Objetivo é manter a tradição entre crianças e adolescentes, em meio aos impactos do crime da Samarco/Vale-BHP
A Comunidade Remanescente de Quilombo do Degredo, localizada em Linhares, litoral norte do Espírito Santo, sofre até hoje com os impactos do crime da Samarco/Vale-BHP, em 2015, que despejou rejeitos de minério no Rio Doce que desaguaram no mar de Linhares. Um dos enfrentamentos a essa situação tem sido pela cultura, com a realização de oficinas de jongo para crianças e adolescentes.
As oficinas de jongo mirim, que terão duração de, pelo menos, seis meses, foram iniciadas no final de 2023, com mais de 40 participantes, durante as atividades do “Novembro Negro” na comunidade, e serão retomadas neste mês de fevereiro. As crianças e adolescentes são inseridas em todos os processos, desde a fabricação dos instrumentos até a composição das cantigas do jongo – uma tradição afro-brasileira que une batidas de tambor, canto e dança de roda.
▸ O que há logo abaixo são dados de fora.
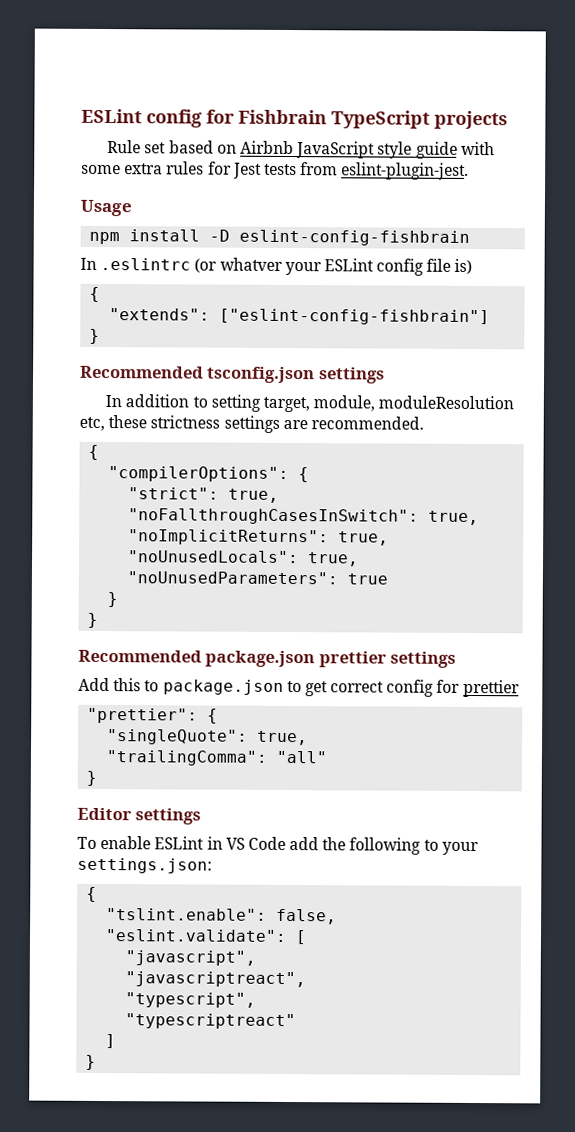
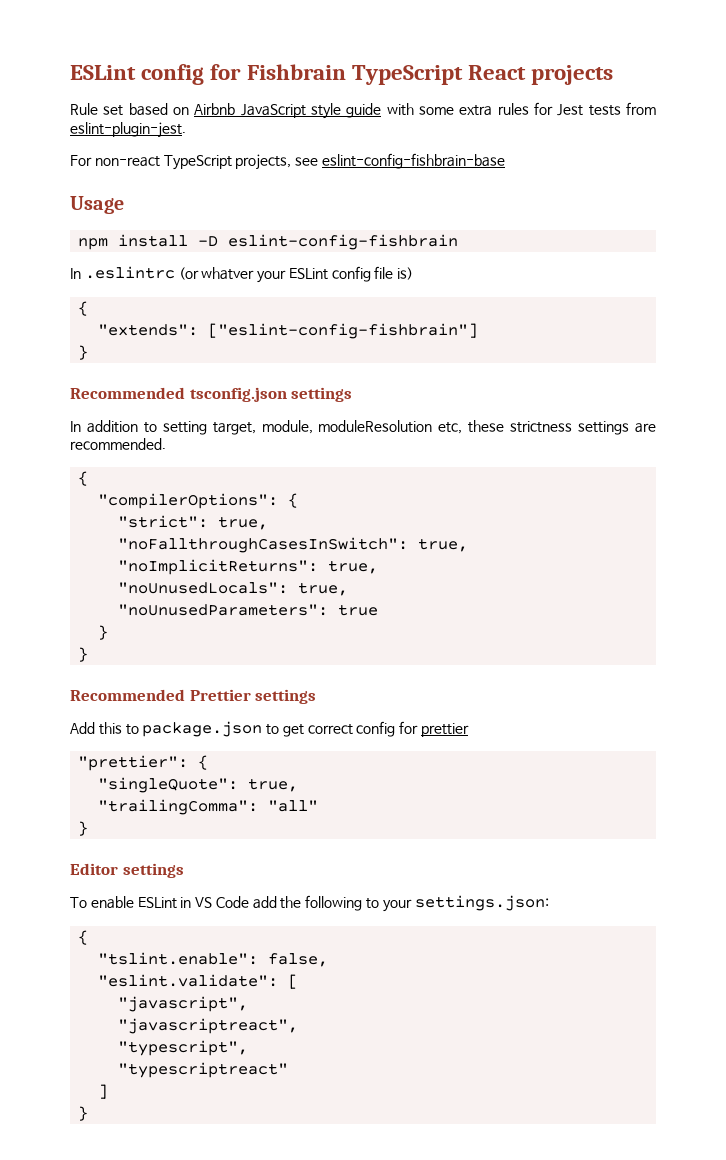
(430, 119) none -> [468,65,527,80] React
(470, 171) none -> [70,153,505,170] // For non-react TypeScript projects, see eslint-config-fishbrain-base
[205,650,387,668] package.json prettier -> [189,689,251,701] Prettier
“A pesca era uma das principais atividades econômicas da comunidade, e o mar e o rio também eram fonte de lazer. Com o rompimento da barragem, ficou tudo proibido. O Conselho Ancestral vinha reclamando muito da ausência de atividades de lazer para as crianças e adolescentes, e por isso decidimos promover essa oficina”, conta Simony Jesus, coordenadora geral da assessoria técnica independente da Associação dos Pescadores, Extrativistas e Remanescentes de Quilombo de Degredo (ASPERQD).
De acordo com Simony, a oficina serve como um resgate de vivências passadas, uma vez que muitas crianças nasceram depois do crime ambiental e não tiveram experiências comunitárias antes disso, e contribui para preservar a tradição. “Somente no ano passado, tivemos três mestres de jongo que faleceram, então a gente está tentando manter a cultura através das novas gerações”, comenta.
Durante o “Novembro Negro”, também foram feitas oficinas de outras atividades tradicionais que haviam se perdido, como a confecção de redes de pesca e esteira. A programação incluiu diversas atividades alusivas ao Dia da Consciência Negra (25 de novembro), e teve a presença de 32 representantes de outras comunidades quilombolas, além de lideranças indígenas.
Elisa Lucinda
Entre os dias 22 e 26 de janeiro, também foi realizada na comunidade do Degredo a oficina “A poesia do Jongo”, ministrada pelo Instituto Casa Poema, que buscou unir a oralidade do jongo com a poesia escrita. A iniciativa partiu de um acordo em uma ação do Ministério Público do Trabalho no Espírito Santo (MPT-ES) contra o Serviço Autônomo de Água e Esgoto de Linhares (Saae/Linhares).
No recital de encerramento, a poeta capixaba e atriz Elisa Lucinda, fundadora do instituto, marcou presença. “Foi uma ação que agregou muito valor e motivou a comunidade, principalmente por conta da presença de uma artista reconhecida nacionalmente”, celebra Simony.